Anthony is obviously heavily involved in trade rumors right now, but Yahoo!’s Adrian Wojnarowski reported that basically every player on the roster is available save for Billups and Ty Lawson.

The Nuggets have two major expiring contracts in Kenyon Martin and J.R. Smith. While the Pistons don’t have much use for Smith, him paired with another player (Chris Anderson, perhaps?) could give the Pistons a big and they could use Smith’s contract in another trade down the road. Martin, on the other hand, would provide salary relief and be a huge frontcourt upgrade. He and Ben Wallace would make the Pistons very formidable defensively up front.

And although it would seem unlikely Denver would trade Nene, he and Hamilton’s contracts match almost perfectly if the teams did a one-for-one trade. These scenarios are nothing new — I already Tweeted them over the weekend shortly after Aldridge’s article came out. Considering Denver is really limited with only a few contracts they could offer to match Hamilton’s, it’s a bit frustrating to think the Pistons may have heard from Denver and were not willing to discuss a deal. Which brings up my next question: did the Pistons hear from Denver?

The local reporters and their lovable ‘team sources’ quickly said, “no way … never heard from the Nuggets.” And hey, that bland team denial obviously appeased some folks out there.

But there are at least a few reasons to consider that maybe there was more to this:

• David Aldridge is as well-sourced and accurate a NBA reporter as there is working today. I trust his information. That’s not to say I don’t trust the local guys, but Aldridge, as a league-wide reporter, is as good as it gets and he does have some advantage because he’s been covering the league on multiple platforms for much longer than any of the Detroit guys.

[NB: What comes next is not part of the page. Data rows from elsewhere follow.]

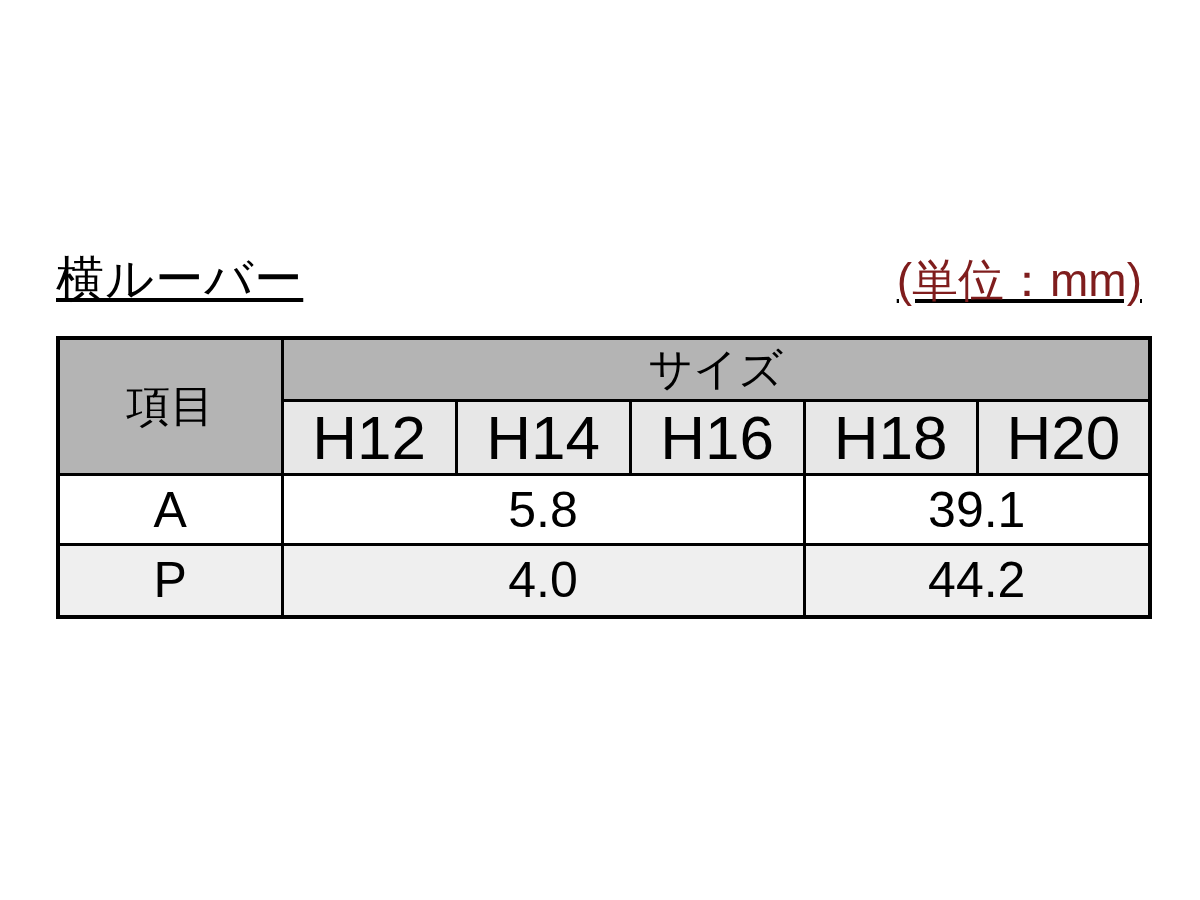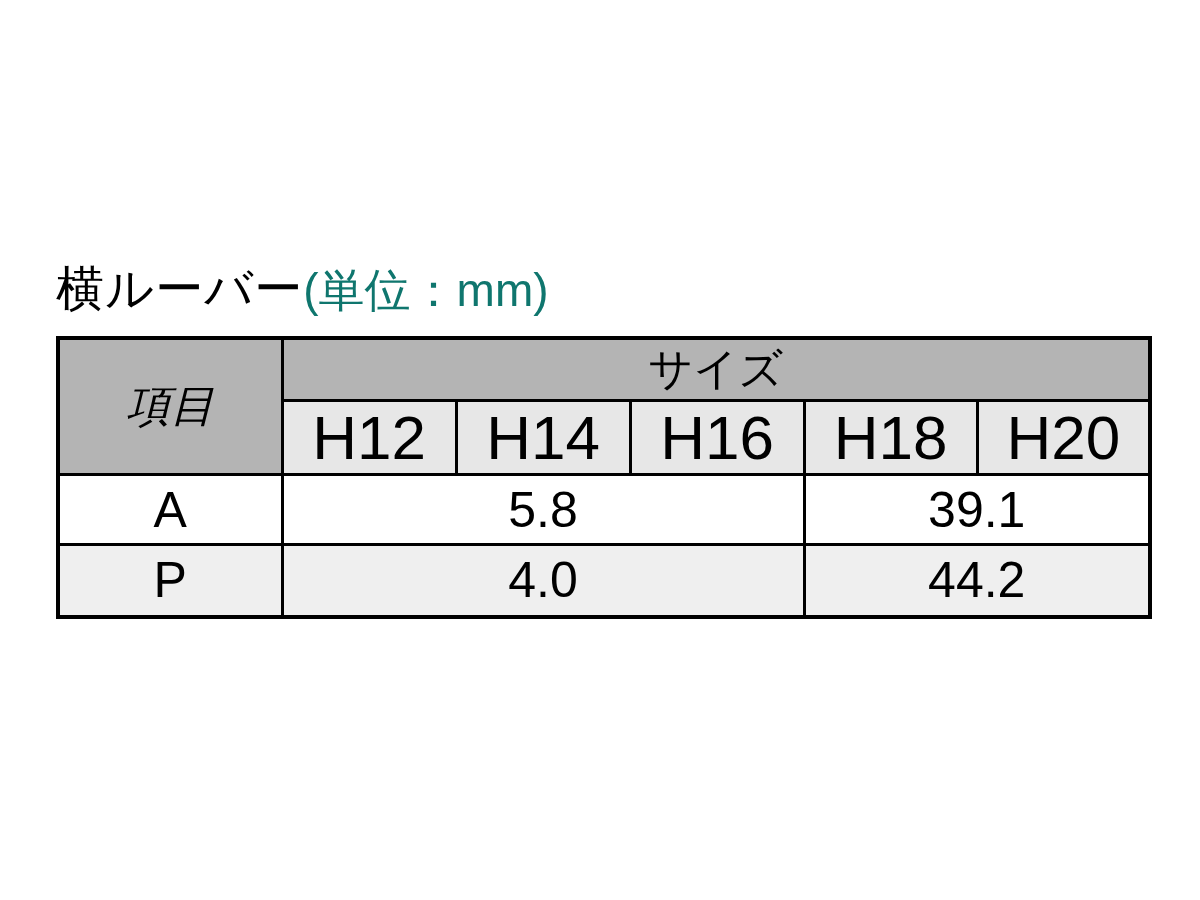"横ルーバー" .title-row { justify-content: none -> space-between; text-decoration: none -> underline; top: 254px -> 244px }
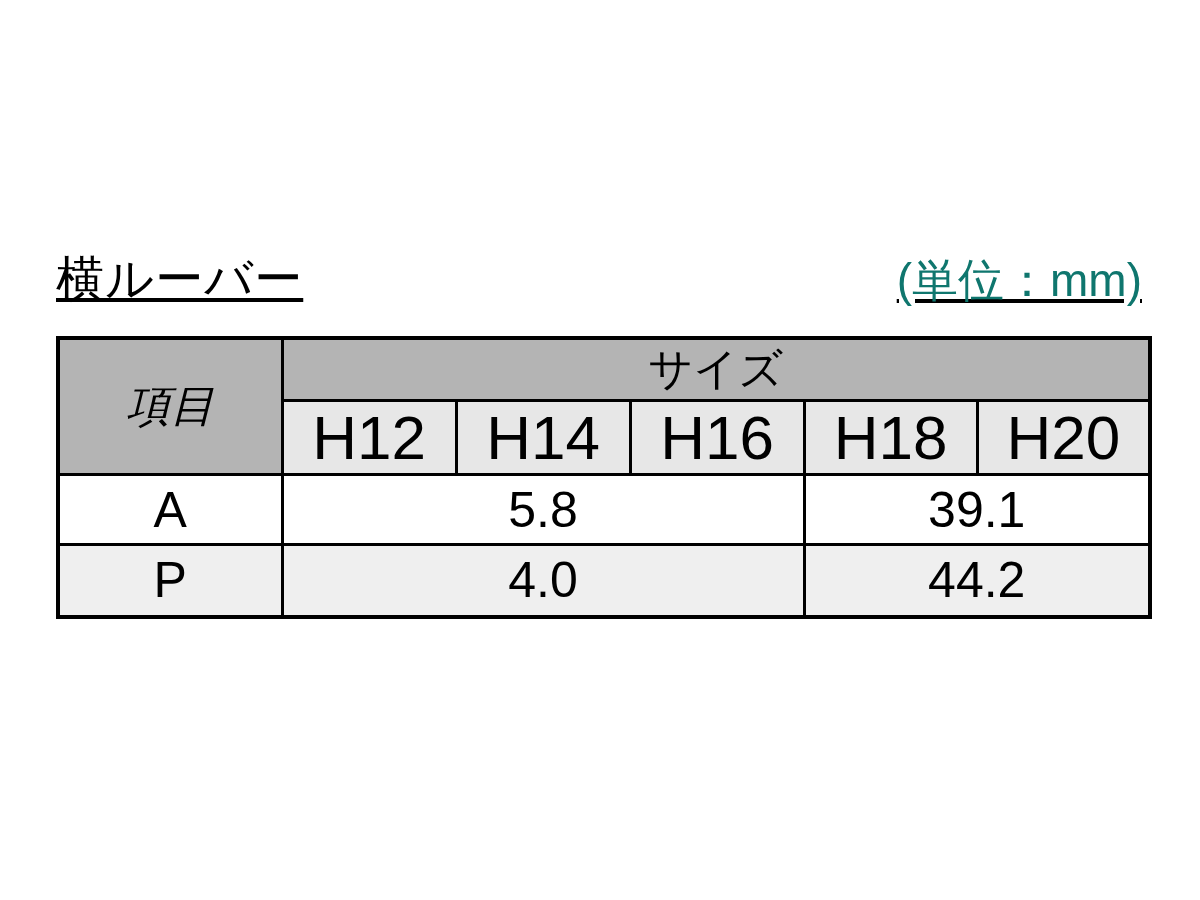"(単位：mm)" .unit-label { color: #0f766e -> #7f1d1d }
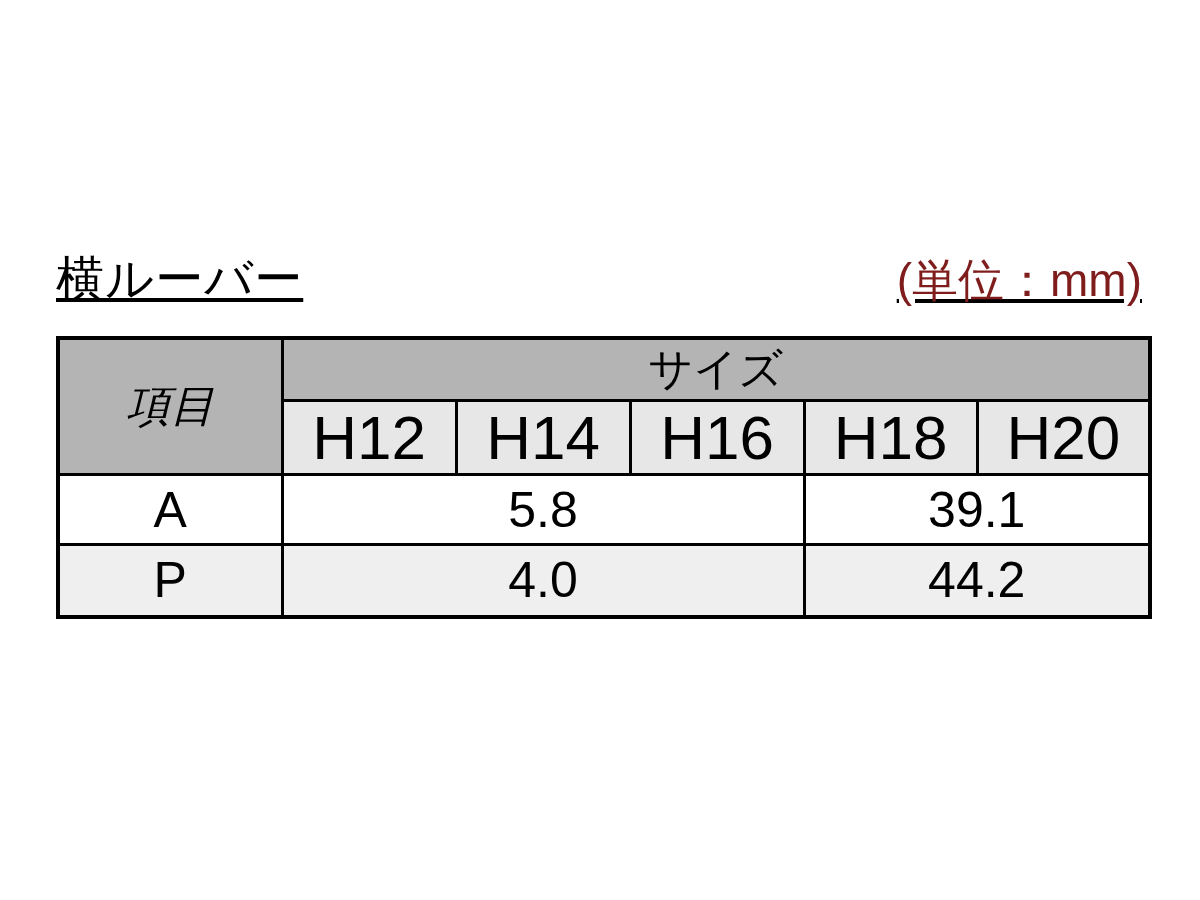"項目" th.corner-header { font-style: italic -> none }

• Joe Dumars has a reputation (fair or not) of over-valuing players (except, inexplicably, for Billups) a bit. It’s not a stretch to think he’d like to get more than an expiring contract, even if it is a player like Martin who could help in the interim, for Hamilton. To some extent, I understand the philosophy — giving away players for expiring deals rarely pans out (see: Iverson, Allen). But this is the third offseason in a row that the Pistons have reportedly been ‘open for business’ when it comes to trades, and save for Billups-Iverson, which didn’t even happen during the offseason, the team has yet to make a major trade.

• It’s believable Denver would call. The team seems to be going in a few different directions. They’re gonna trade Melo. They don’t want to trade Melo. They’re gonna have a fire sale and rebuild. They sign Al Harrington long term with an eye on winning now. Nothing they’ve done of late has made a lot of sense, so it should shock no one if they were willing to deal a useful big for a player like Hamilton, who is a good player, but also has contract/injury questions that I would assume less panicky teams than the Nuggets would prefer to evaluate before dealing for him.

I’m not saying the Pistons’ denial that Denver ever called is a lie, but I don’t just automatically assume it was a lie because a team source or two told the local beat writers it was. It’s all hypothetical anyway, as it now appears imminent that Anthony will get dealt somewhere soon and Denver seems resigned to the fact that even if they add to the roster, he’s probably not signing an extension.

They’re definitely a team to keep an eye on though, if they are as willing to deal anyone as Wojnarowski reports. Martin and Nene would be major upgrades in the frontcourt to most teams in the league.